Scegliere di vietare gli stage per chi si sia diplomato o laureato da oltre un tot scaricherebbe un peso insostenibile sulle loro spalle. La loro situazione, già difficile per il fatto di avere più anni dei candidati con i quali si trovano a competere nei colloqui di lavoro (ai selezionatori di solito piace scegliere, tra due candidati equivalenti, quello più giovane), e per il fatto che con il passare del tempo le competenze si "usurano" e invecchiano, diventerebbe pressoché senza uscita, o quantomeno così verrebbe da loro percepita. Perché di fatto si troverebbero ad essere esclusi, per legge, dalla stragrande maggioranza delle offerte per profili "junior", quelle attraverso cui la maggior parte delle imprese assume le new entry.
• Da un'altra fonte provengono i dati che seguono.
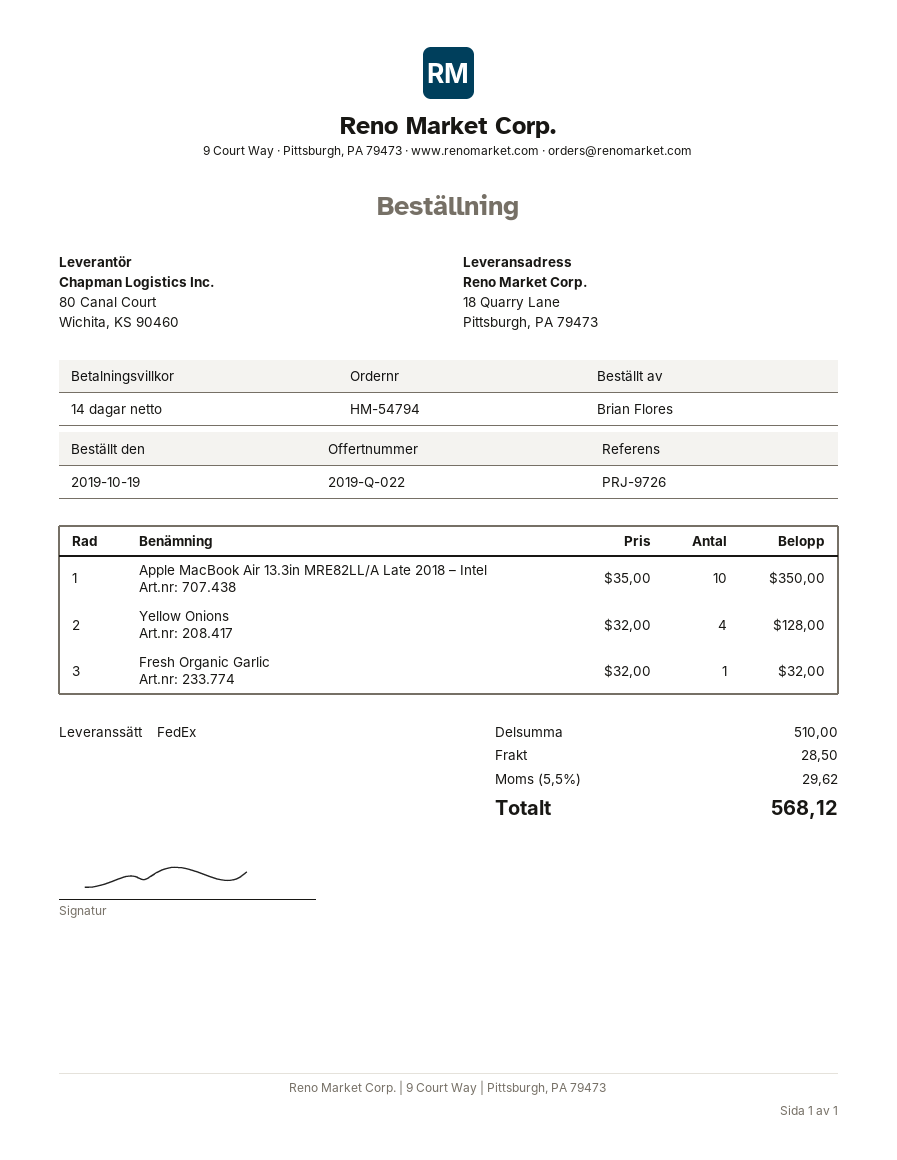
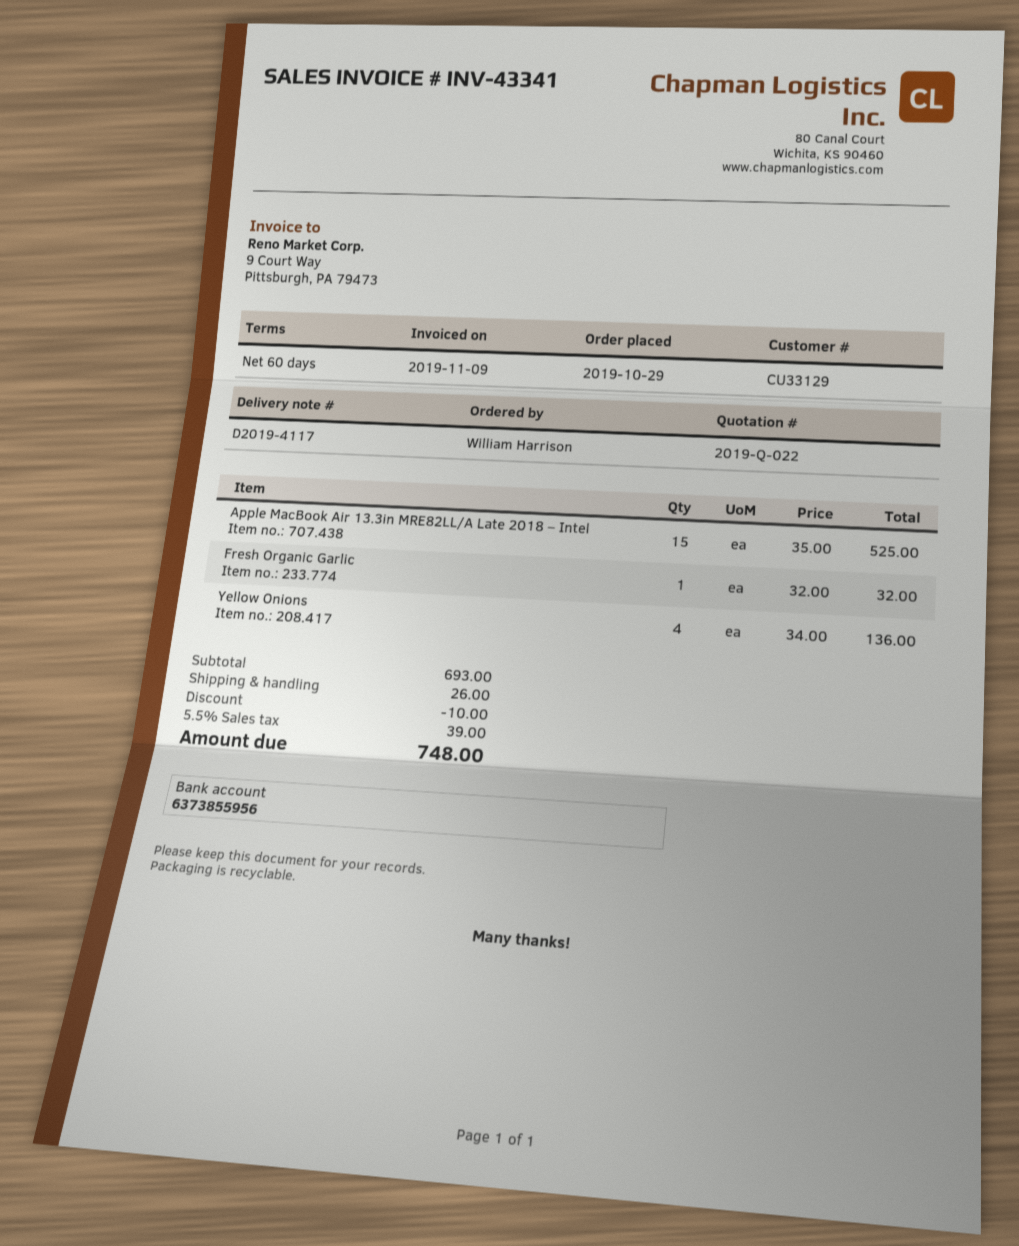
order date: 2019-10-19 -> 2019-10-29
payment terms: 14 days -> 60 days
ordered by: Brian Flores -> William Harrison
Apple MacBook Air 13.3in MRE82LL/A Late 2018 – Intel: 10 x 35.00 = 350.00 -> 15 x 35.00 = 525.00
Yellow Onions: 4 x 32.00 = 128.00 -> 4 x 34.00 = 136.00
subtotal: 510.00 -> 693.00
discount: none -> 10.00
shipping: 28.50 -> 26.00
tax: 5.5% = 29.62 -> 5.5% = 39.00
total: 568.12 -> 748.00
Dunque pensare di porre un limite all'utilizzo degli stage è giusto, ma non è assolutamente questo il momento di farlo. Attendiamo di uscire finalmente da questa dolorosa crisi. Attendiamo che i dati sulla disoccupazione scendano, tenendo d'occhio sopratutto la fascia 25-34enni. Attendiamo anche che le nuove leggi regionali sugli stage extracurriculari producano gli effetti attesi (che attenzione, non si potranno cominciare a vedere e analizzare prima del 2015). Attendiamo tutto questo, tenendo nel frattempo gli occhi bene aperti sull'utilizzo di questo strumento e agendo con controlli a monte e ispezioni a valle per verificare che non si perpetrino abusi. E poi, quando l'Italia sarà di nuovo un paese normale, potremo permetterci di introdurre una soglia che renda normale e saggia anche la "tempistica" degli stage.
Nel frattempo comunque ci sono tante cose che si possono fare. Per esempio serve subito, in tema di stage curriculari, una nuova regolamentazione che colmi la vacatio legis: in questo senso va il nostro appello al ministro Maria Chiara Carrozza. Essenziale sarebbe infatti introdurre un compenso minimo anche per questa tipologia di tirocini, in modo che non diventino i concorrenti sleali, più convenienti e dunque più allettanti, di quelli extracurrulari. E altrettanto urgente, e di immediata fattibilità, potrebbe essere un accordo in sede di Conferenza Stato-Regioni per apportare una miglioria alle nuove leggi regionali, vietando completamente gli stage per mansioni di basso profilo - o riducendone in maniera drastica la durata massima. Così da evitare casi inaccettabili come gli stage per camerieri, lavapiatti, benzinai, commessi, o addirittura braccianti agricoli.
C'è già tanto da fare per arginare le falle più macroscopiche. Evitiamo tagli eccessivi, che rischierebbero di portare - per come stanno oggi le cose - per i giovani (specie quelli anzianotti) uno svantaggio peggiore del beneficio ottenuto.